Combining Financial and Organizational Incentives to Better Align Individual Behaviour with Organizational Goals
52 Pages Posted: 11 Oct 2010 Last revised: 11 Aug 2012
Date Written: October 10, 2010
Much of the existing literature has focused on financial incentives to align individual behaviour with organizational goals, based on the assumption that individual behaviour is largely motivated by expected pecuniary payoffs. However, past and more recent economic developments show that financial incentives can induce myopic behaviour, and thereby financial incentives alone appear to be aligning individual behaviour with organizational goals too myopically. In this paper, we embrace the idea that individual behaviour is also socially embedded and motivated in order to explore incentives that are geared towards producing long-term oriented behaviour. Specifically, we focus on incentives stem from an individual’s social embeddedness in an organization.

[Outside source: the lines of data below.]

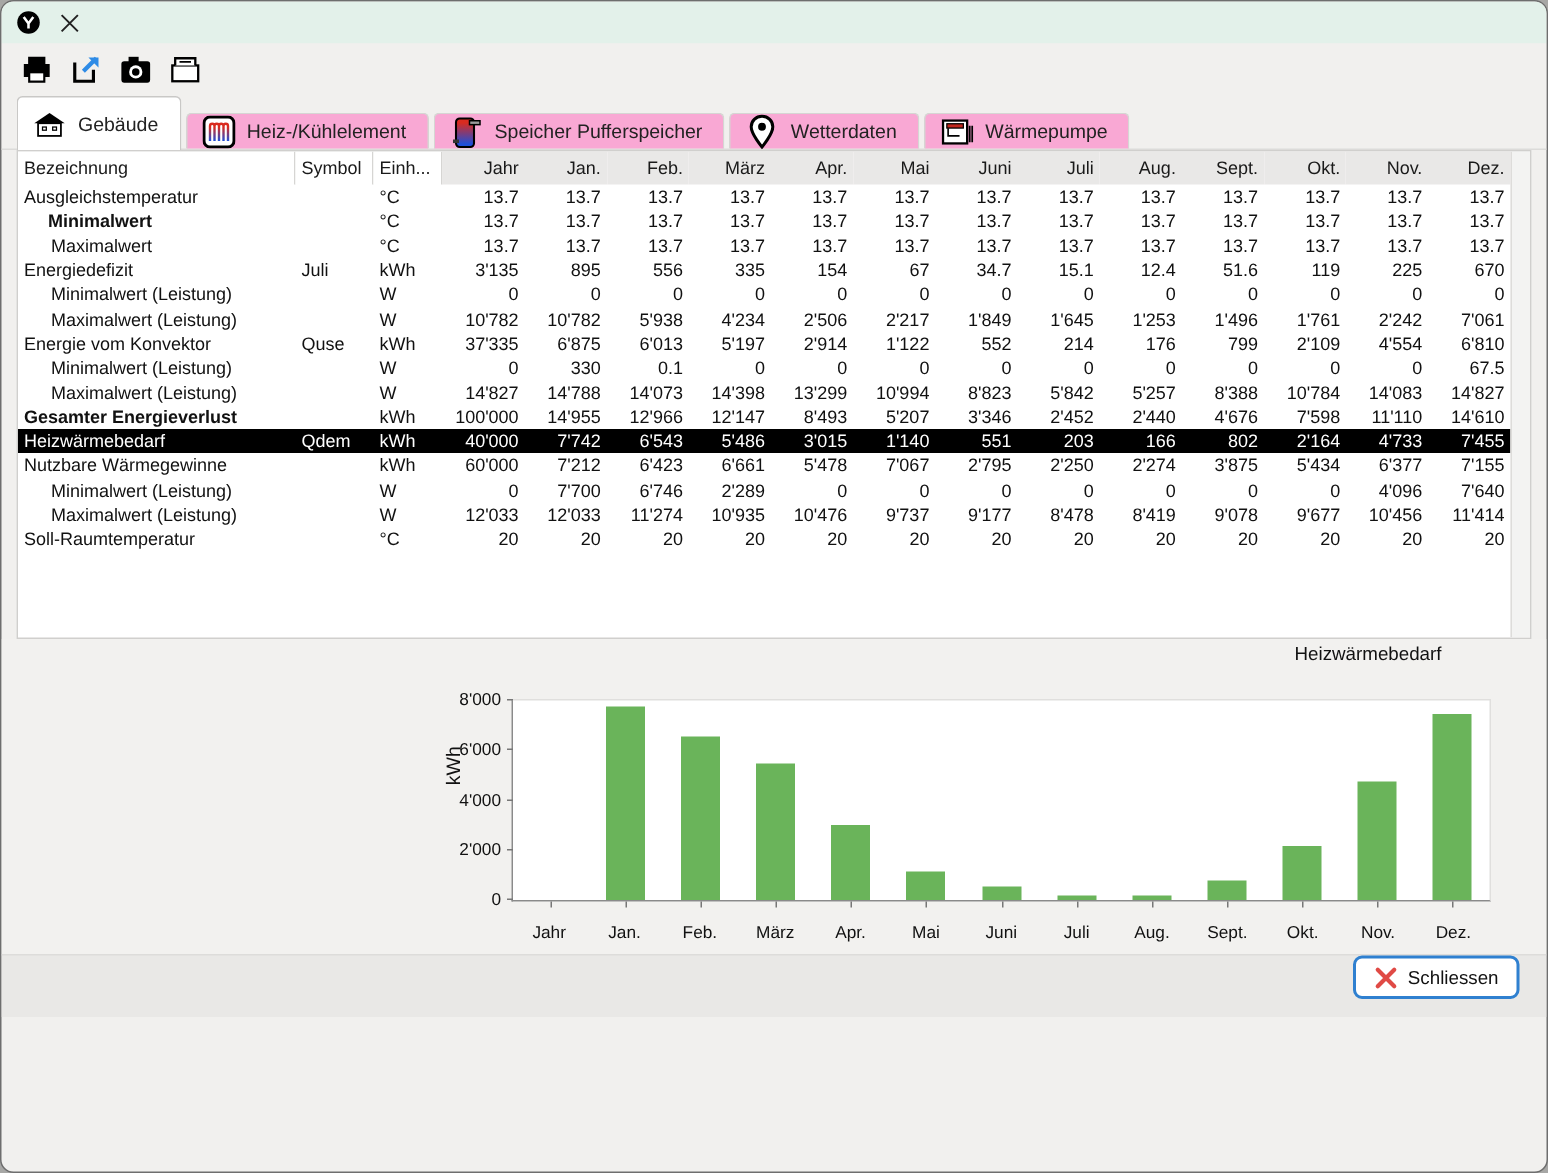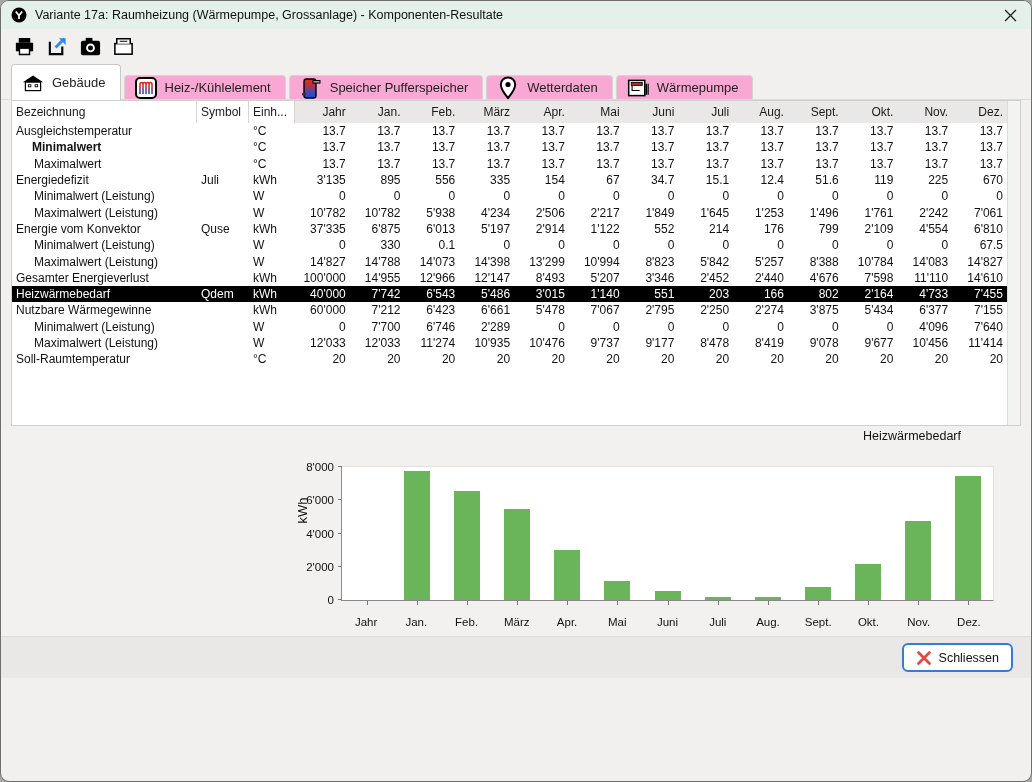"Variante 17a: Raumheizung (Wärmepumpe," span.ttl { html: <span>Variante 17a: Raumheizung (Wärmepumpe, Grossanlage) - Komponenten-Resultate</span> -> none }
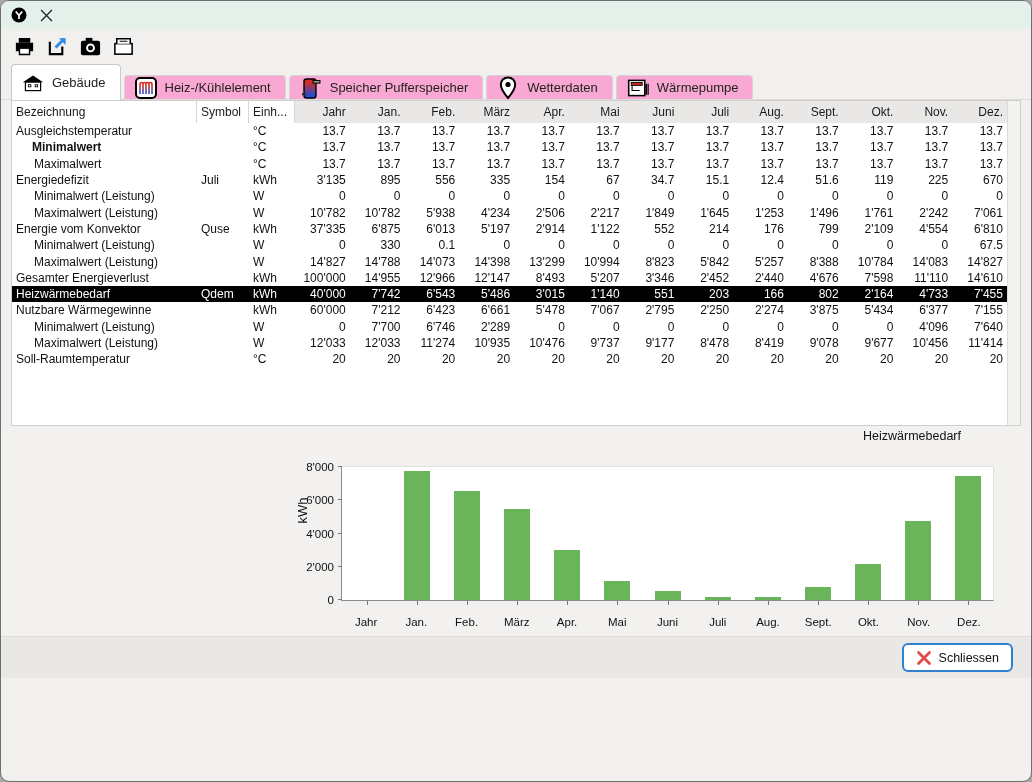"Gesamter Energieverlust" div.c { font-weight: none -> bold }
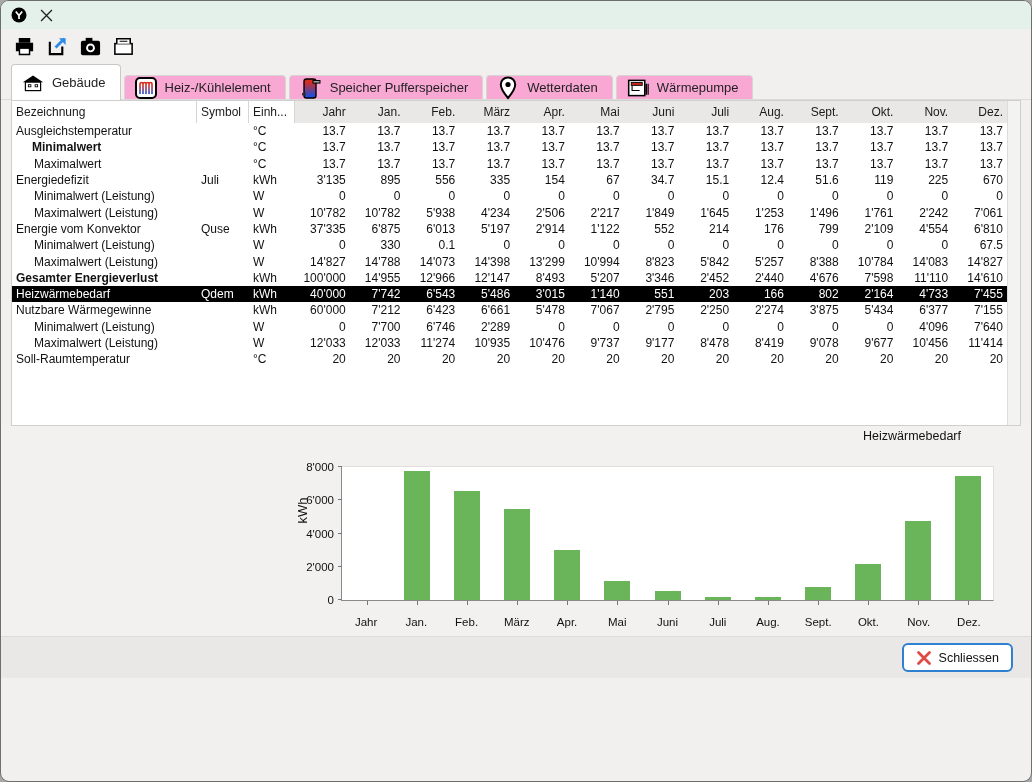"Schliessen" .footer { align-items: center -> flex-start }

We define such ‘organizational incentives’ and discuss their theoretical foundations. However, as we show, organizational incentives alone motivate individual behaviour that is too hyperopic (overly concerned with the long-term survival of the organization). Therefore, we argue that the organization is best served by combining individualistic financial incentives with the socially embedded organizational incentives to motivate individual behaviour which is neither myopic nor hyperopic and which is more in line with organizational goals. We discuss how firms can adjust their financial and organizational incentives accordingly and combine them effectively, and what factors foster an effective combination of financial and organizational incentives.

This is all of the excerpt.